Posted on 3 Dec 2003 at 13:35

Sophos has announced its chart of virus activity for the year 2003, with August's Sobig-F accounting for 19.9 per cent of reports.

Hot on the heels of Blaster and Nachi, Sobig-F proved so rapacious that Sophos was receiving 400,000 copies a day - and not reports from worried users, but cases where a Sophos email address was in an infected computer's contact list.

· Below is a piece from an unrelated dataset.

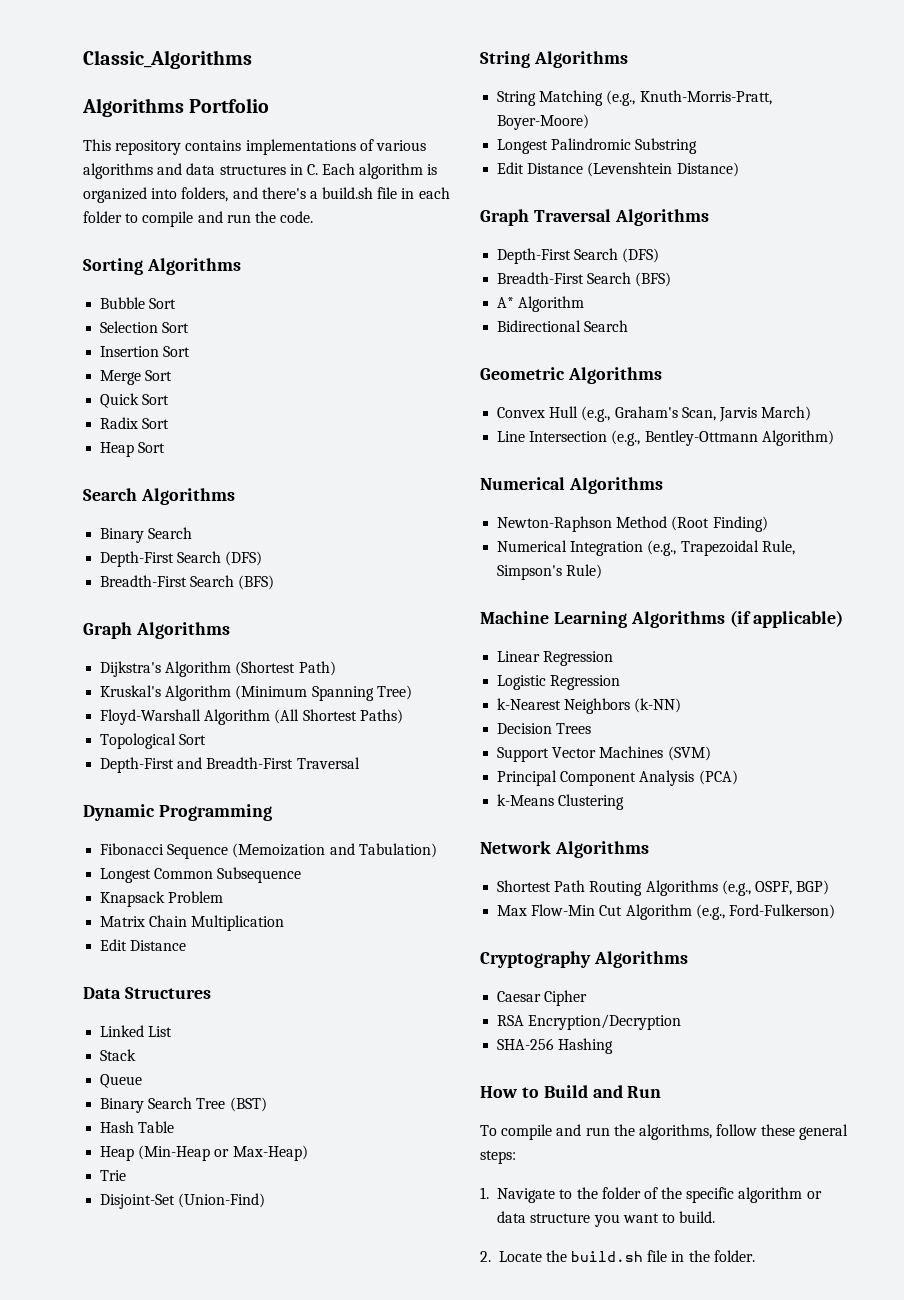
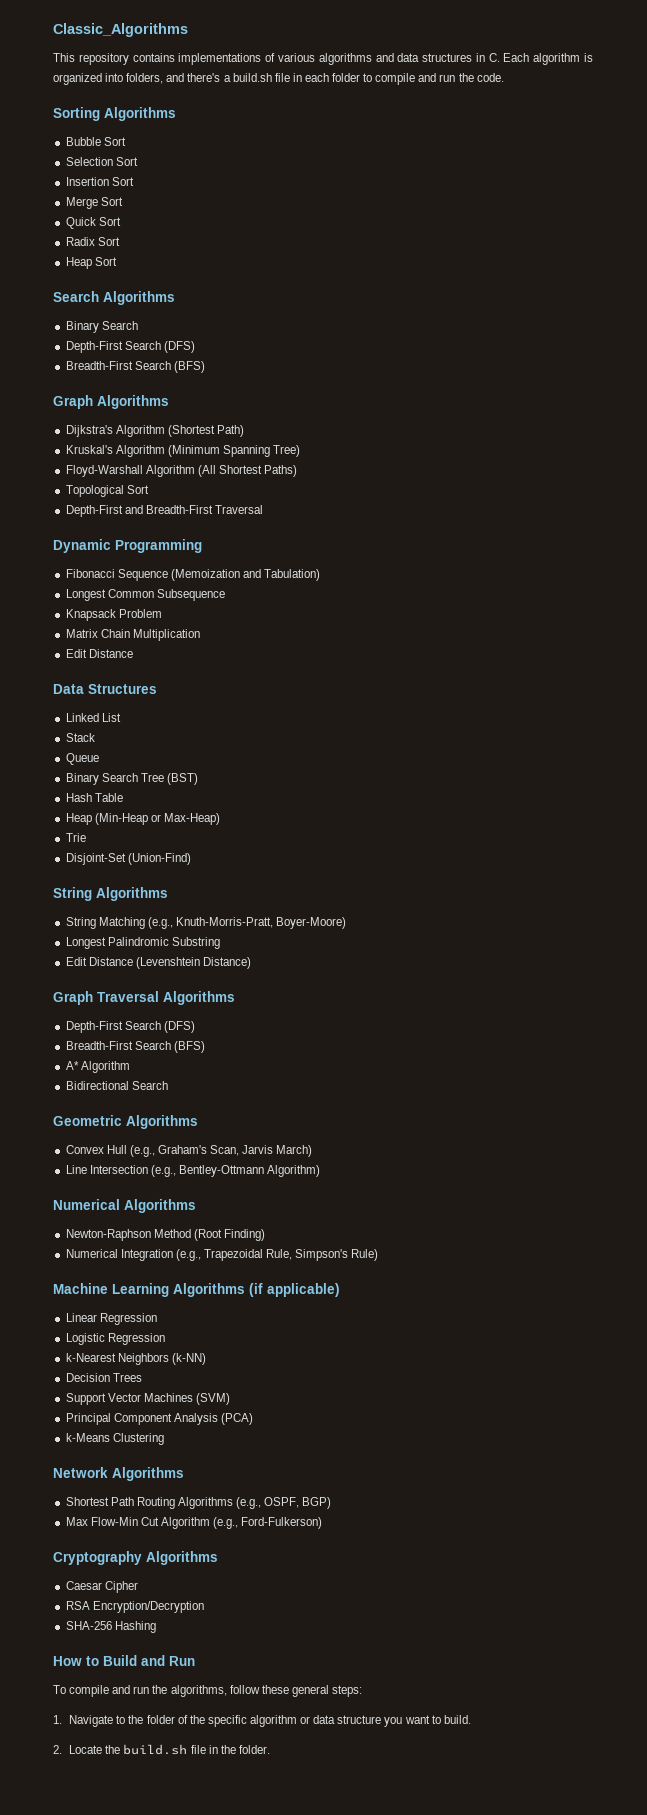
- Algorithms Portfolio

Graham Cluley, senior technology consultant for Sophos said that, with the incredible spread of Sobig, 'it became a spam-like problem. In fact, we noticed the amount of spam actually reduced in that period.' He said even Mac OS and Unix users suffered the bandwidth wasting spam effects of Sobig.

With Sobig at number one, Blaster in second and Nachi in third place, August was by far the worst ever month for virus activity since viruses first appeared.

In fourth place, Gibe-F capitalised on the growing paranoia generated by the previous viruses to pose as a security patch from Microsoft. Cluley said that the virus was so convincing, there were cases of people manually forwarding the virus to friends, thinking they were doing a good turn.

Of the ten charting viruses, all but those at positions two and three relied on executable code in email attachments. Cluley said this strengthens the case for companies to adopt a policy of not accepting such email and screening it out at the email gateway.

He said large numbers of infected or insecure computers were being used as open proxies - as much as 30 per cent of spam is being sent through these hijacked machines. And he expects the future to hold more of those 'blended' viruses which are not only mass-mailing worms, but also contain backdoor Trojans that give remote access to an infected computer.

This is often done through IRC channels, used by instant messaging services, which users keep open because of course these services are useful to them. Cluley said he expected viruses to continue to target this method of backdoor control in the future.

However, he didn't expect to see an explosion of viruses for the latest sophisticated phones and PDAs: Windows viruses are so effective and so easy to create that few virus writers would see the effort of creating a virus for a new platform as worthwhile.

What virus writers will be doing, thinks Cluley, is 'working closer and closer with spammers'. Sophos has seen spam double since 5 October of this year. 'I don't think that any legislation will completely cut out spam,' he said, adding that the 'US legislation actually encourages it.'

The Anti-spam bill going through in the states plumps for an 'opt out' system, where spammers can continue to send emails unless the recipients explicitly opt out of doing so. Currently methodology advises not to do so; that replying to spam mail is one sure way to validate your email address. In Europe, the situation is hardly any better. Although we have adopted an 'opt in' system, you can still send emails out to those with whom you have an existing relationship - which could be read as, if you're already spamming someone, you can keep on doing it.

'Spam has made computing less fun,' lamented Cluley, noting that there aren't similar problems associated with other consumer electronics kit as there are with a computer.